(Records for the task):
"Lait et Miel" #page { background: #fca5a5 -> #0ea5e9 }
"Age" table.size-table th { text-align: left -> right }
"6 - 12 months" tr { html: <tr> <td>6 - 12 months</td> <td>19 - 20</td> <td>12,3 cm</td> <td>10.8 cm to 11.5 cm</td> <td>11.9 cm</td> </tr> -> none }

==

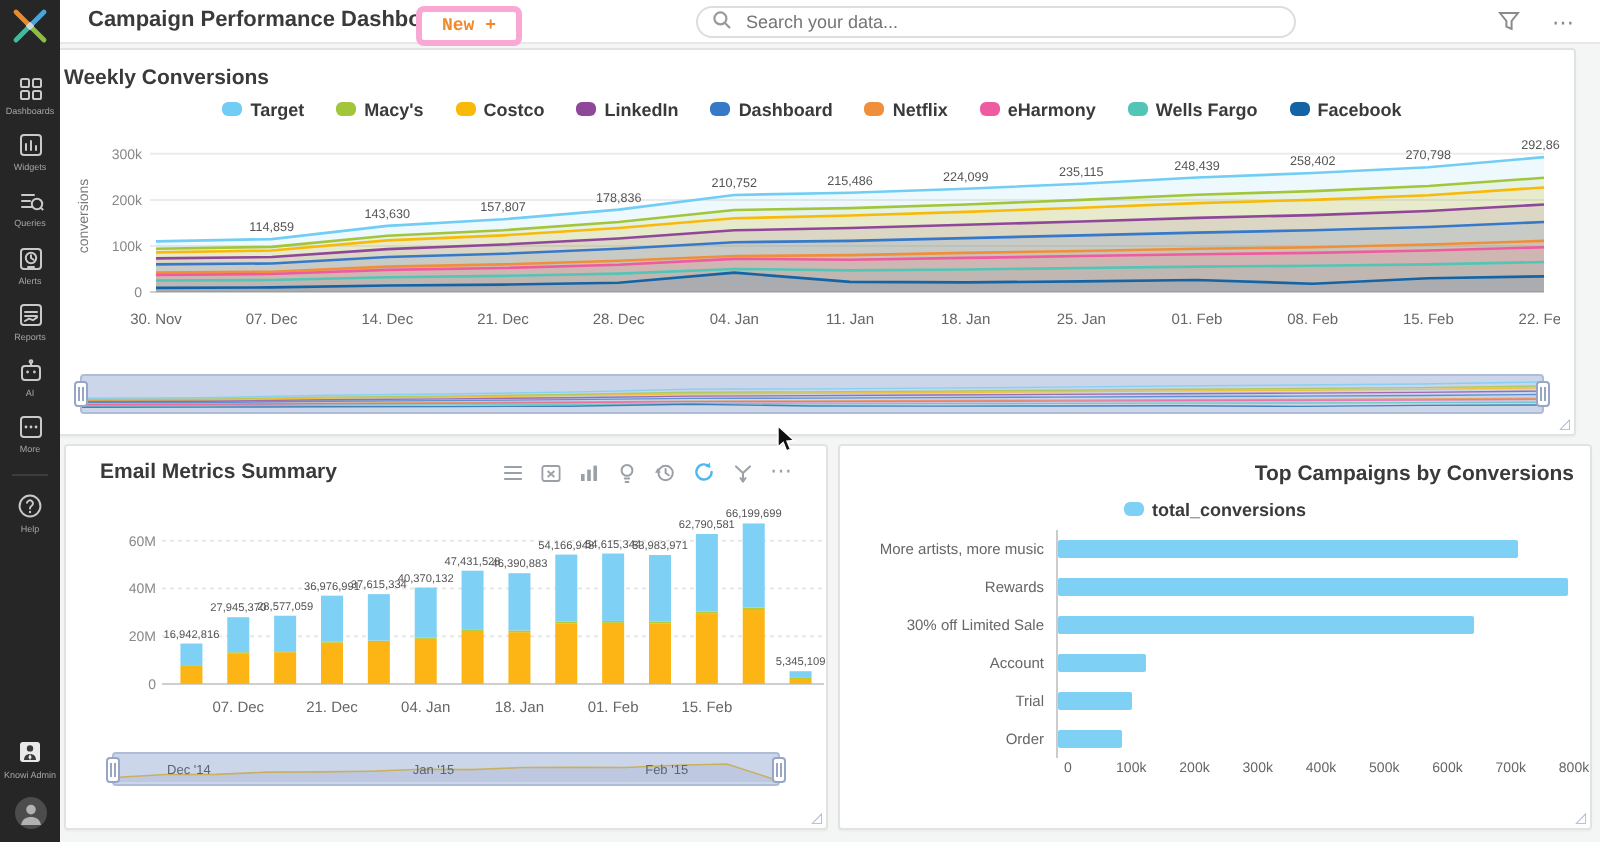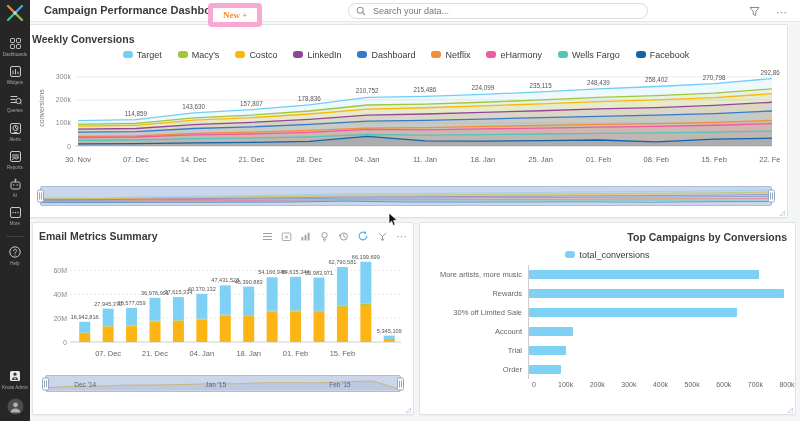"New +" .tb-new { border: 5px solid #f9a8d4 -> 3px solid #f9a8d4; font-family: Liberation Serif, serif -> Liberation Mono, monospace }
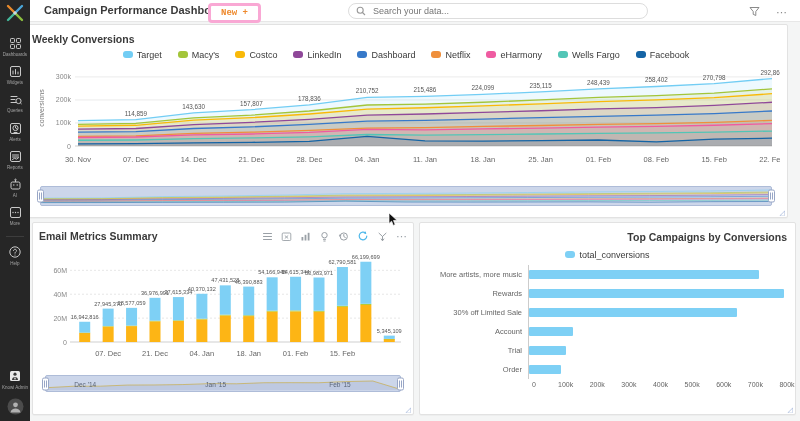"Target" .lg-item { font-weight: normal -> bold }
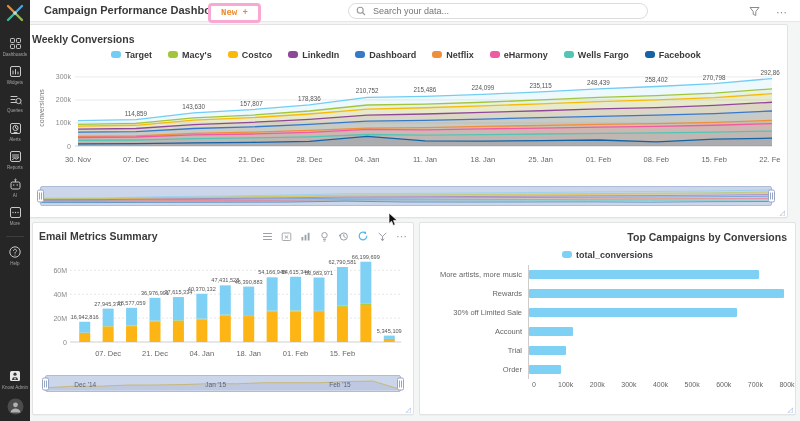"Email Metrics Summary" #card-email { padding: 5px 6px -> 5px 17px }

(What is expected): Print, exactly, each line above from the one with "border: 5px solid" to the one with "padding: 5px 6px", end lines included. Leave pictures out of it.

(Exercise answer):
"New +" .tb-new { border: 5px solid #f9a8d4 -> 3px solid #f9a8d4; font-family: Liberation Serif, serif -> Liberation Mono, monospace }
"Target" .lg-item { font-weight: normal -> bold }
"Email Metrics Summary" #card-email { padding: 5px 6px -> 5px 17px }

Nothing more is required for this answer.